Câmara recebe pedido para investigar nove vereadores
PUBLICAÇÃO
segunda-feira, 09 de junho de 2008
Fábio Cavazotti<BR>Reportagem Local 
O apresentador de televisão, Vagner Rogel de Oliveira, protocolou ontem na Câmara Municipal pedido de abertura de processo disciplinar contra os nove vereadores acusados pelo ex-vereador Orlando Bonilha de receberem um ''mensalinho'' de R$ 1,6 mil da TCGL - empresa concessionária do transporte coletivo em Londrina. Foram citados o presidente da Câmara, Sidney de Souza (PTB), o corregedor Luis Carlos Tamarozi (PTB), o líder do executivo, Gláudio de Lima, os vereadores Jamil Janene (PMDB), Sandra Graça (PP) e Marcelo Belinati (PP), além dos vereadores afastados, Osvaldo Bergamin (sem partido), Flávio Vedoato (PSC) e Renato Araújo (PP).
A representação foi endossada por 17 usuários do transporte coletivo e cita o descumprimento de pelo menos dois itens do Código de Ética da Câmara: o artigo 9º, que trata dos procedimentos incompatíveis com o decoro parlamentar e pode levar até a cassação do mandato; e o artigo 2º, que descreve os deveres fundamentais dos vereadores, entre eles o respeito à coisa pública e à vontade popular. Os requerentes apresentaram uma cópia do depoimento de Bonilha ao Ministério Público (MP) e solicitaram prazo de dez dias para suprir alguma formalidade se a Câmara entender necessário. Na denúncia aos promotores, o ex-vereador disse que o ''mensalinho'' visa evitar críticas dos parlamentares à TCGL.
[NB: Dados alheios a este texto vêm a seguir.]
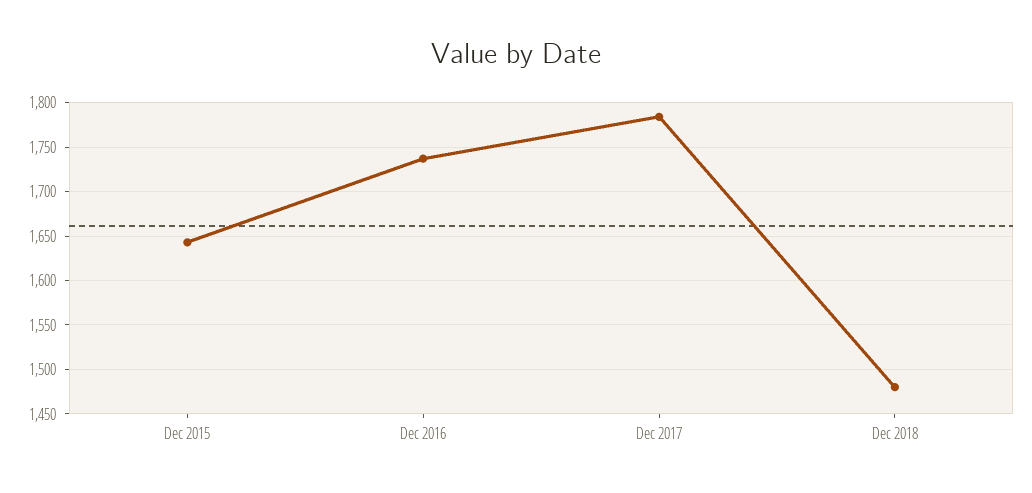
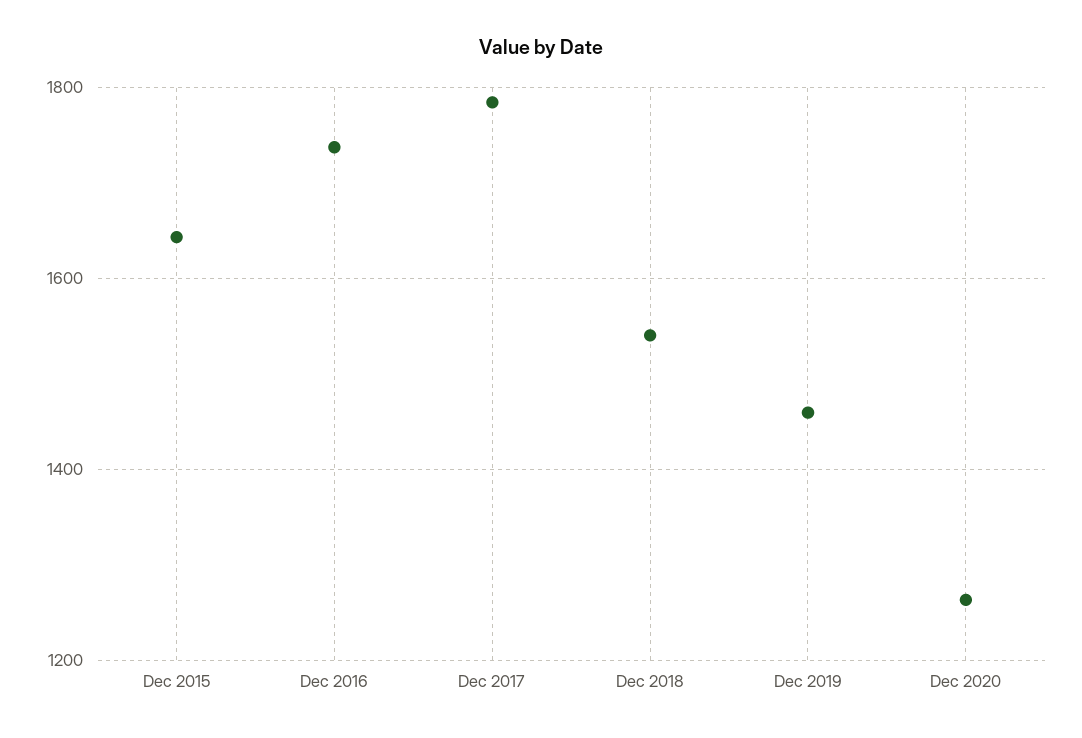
Dec 2018: 1480 -> 1540
Dec 2019: none -> 1460
Dec 2020: none -> 1260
''Como a investigação depende da representação de um membro da sociedade, resolvemos agir. Esperamos uma apuração séria por parte da Comissão de Ética'', afirmou Oliveira. O requerente disse que o fato de ser pré-candidato a vereador não influiu em sua postura. ''Estou fazendo isso como cidadão'', defendeu-se.
O presidente da Comissão de Ética, Roberto Kanashiro (PSDB), disse que a representação deverá ser lida em plenário na sessão de hoje e encaminhada para a Procuradoria Jurídica. ''Para ser aceita, a representação sobre o mensalinho tem que cumprir os requisitos impostos pelo Código de Ética. Passando pela admissibildiade, terá o encaminhamento necessário à investigação'', disse. Para Kanashiro, a condição de pré-candidato do requerente não invalida sua pretensão. Todos os vereadores citados na denúncia negam ter recebido valores da TCGL. A empresa também rechaça a acusação.